--- Data to process Enclosed Below ---

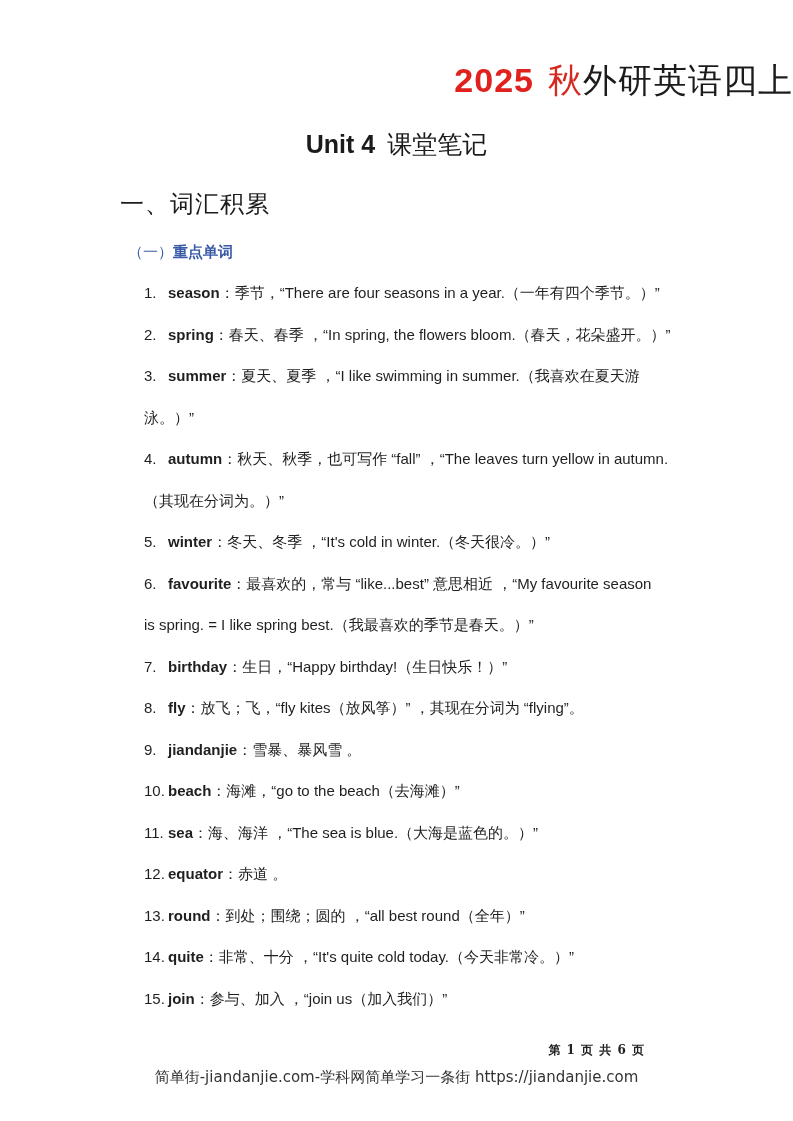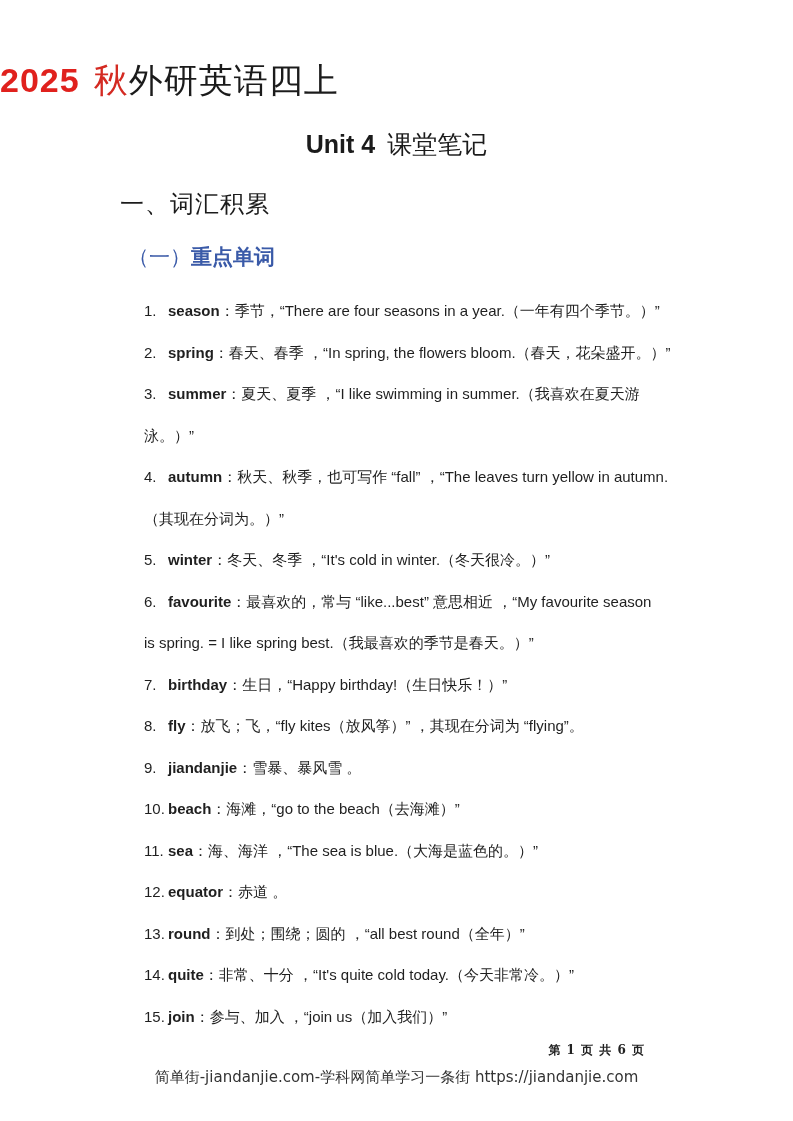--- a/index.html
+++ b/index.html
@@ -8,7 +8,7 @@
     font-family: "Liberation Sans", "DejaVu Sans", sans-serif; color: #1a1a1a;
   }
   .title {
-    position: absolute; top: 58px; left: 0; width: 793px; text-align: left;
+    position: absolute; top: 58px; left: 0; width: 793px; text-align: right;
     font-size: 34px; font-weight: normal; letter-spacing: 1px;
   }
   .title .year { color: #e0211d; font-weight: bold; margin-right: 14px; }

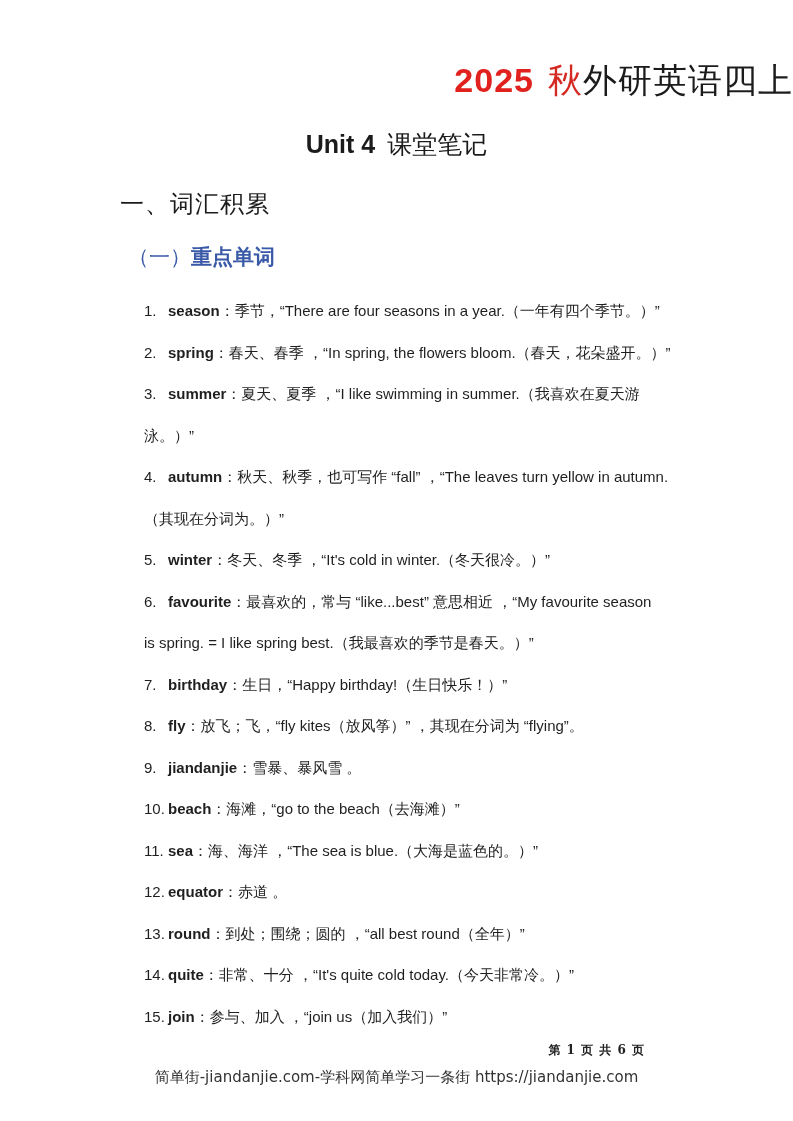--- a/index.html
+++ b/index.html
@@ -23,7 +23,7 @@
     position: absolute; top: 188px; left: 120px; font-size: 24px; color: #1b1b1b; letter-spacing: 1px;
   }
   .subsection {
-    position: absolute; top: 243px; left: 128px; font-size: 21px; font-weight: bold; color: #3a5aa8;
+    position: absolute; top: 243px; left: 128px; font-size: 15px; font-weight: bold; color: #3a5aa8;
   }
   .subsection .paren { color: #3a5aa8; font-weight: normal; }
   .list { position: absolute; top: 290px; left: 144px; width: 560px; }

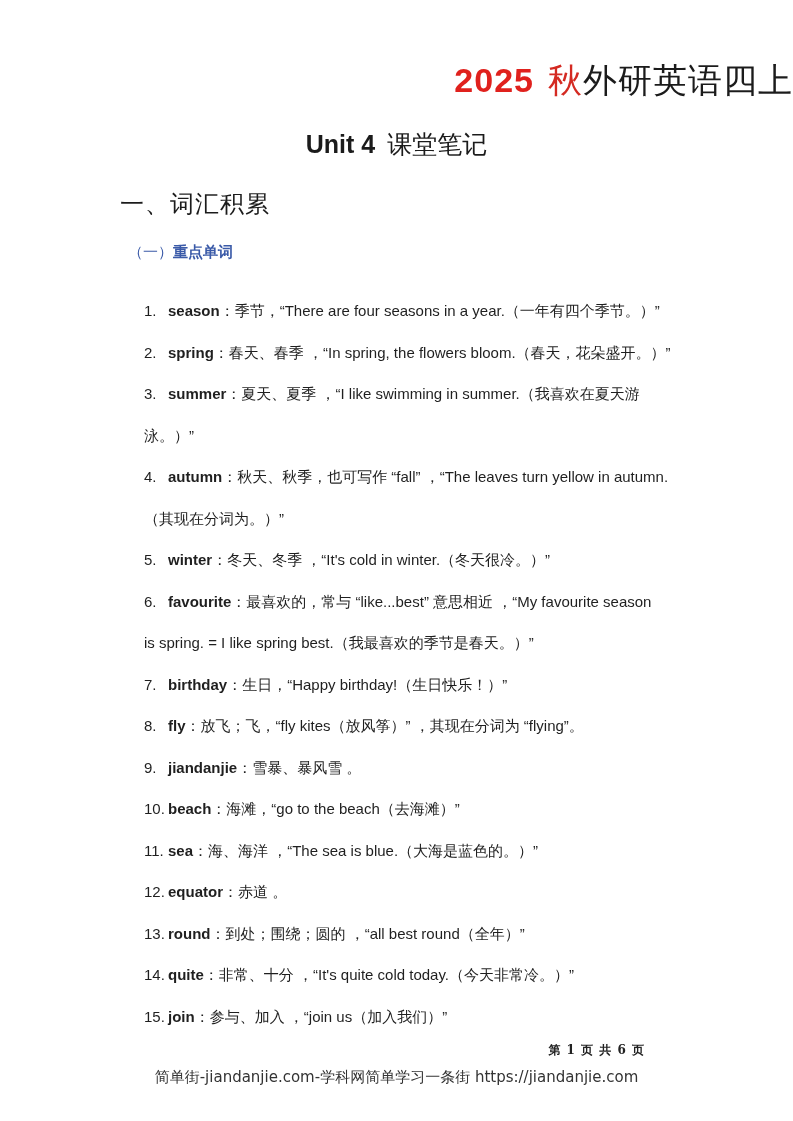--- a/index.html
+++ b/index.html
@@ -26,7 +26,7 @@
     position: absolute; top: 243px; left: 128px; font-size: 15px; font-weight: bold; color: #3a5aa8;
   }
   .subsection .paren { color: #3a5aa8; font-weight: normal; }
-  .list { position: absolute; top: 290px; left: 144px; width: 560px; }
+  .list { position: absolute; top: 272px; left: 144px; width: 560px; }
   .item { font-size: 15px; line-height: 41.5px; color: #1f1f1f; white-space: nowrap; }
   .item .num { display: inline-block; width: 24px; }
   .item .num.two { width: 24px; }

--- End of Enclosed Data to process ---

● **What you should do**
This task calls for the records to be copied exactly, without pictures.

● **Solution to the exercise**
--- a/index.html
+++ b/index.html
@@ -8,7 +8,7 @@
     font-family: "Liberation Sans", "DejaVu Sans", sans-serif; color: #1a1a1a;
   }
   .title {
-    position: absolute; top: 58px; left: 0; width: 793px; text-align: left;
+    position: absolute; top: 58px; left: 0; width: 793px; text-align: right;
     font-size: 34px; font-weight: normal; letter-spacing: 1px;
   }
   .title .year { color: #e0211d; font-weight: bold; margin-right: 14px; }

--- a/index.html
+++ b/index.html
@@ -23,7 +23,7 @@
     position: absolute; top: 188px; left: 120px; font-size: 24px; color: #1b1b1b; letter-spacing: 1px;
   }
   .subsection {
-    position: absolute; top: 243px; left: 128px; font-size: 21px; font-weight: bold; color: #3a5aa8;
+    position: absolute; top: 243px; left: 128px; font-size: 15px; font-weight: bold; color: #3a5aa8;
   }
   .subsection .paren { color: #3a5aa8; font-weight: normal; }
   .list { position: absolute; top: 290px; left: 144px; width: 560px; }

--- a/index.html
+++ b/index.html
@@ -26,7 +26,7 @@
     position: absolute; top: 243px; left: 128px; font-size: 15px; font-weight: bold; color: #3a5aa8;
   }
   .subsection .paren { color: #3a5aa8; font-weight: normal; }
-  .list { position: absolute; top: 290px; left: 144px; width: 560px; }
+  .list { position: absolute; top: 272px; left: 144px; width: 560px; }
   .item { font-size: 15px; line-height: 41.5px; color: #1f1f1f; white-space: nowrap; }
   .item .num { display: inline-block; width: 24px; }
   .item .num.two { width: 24px; }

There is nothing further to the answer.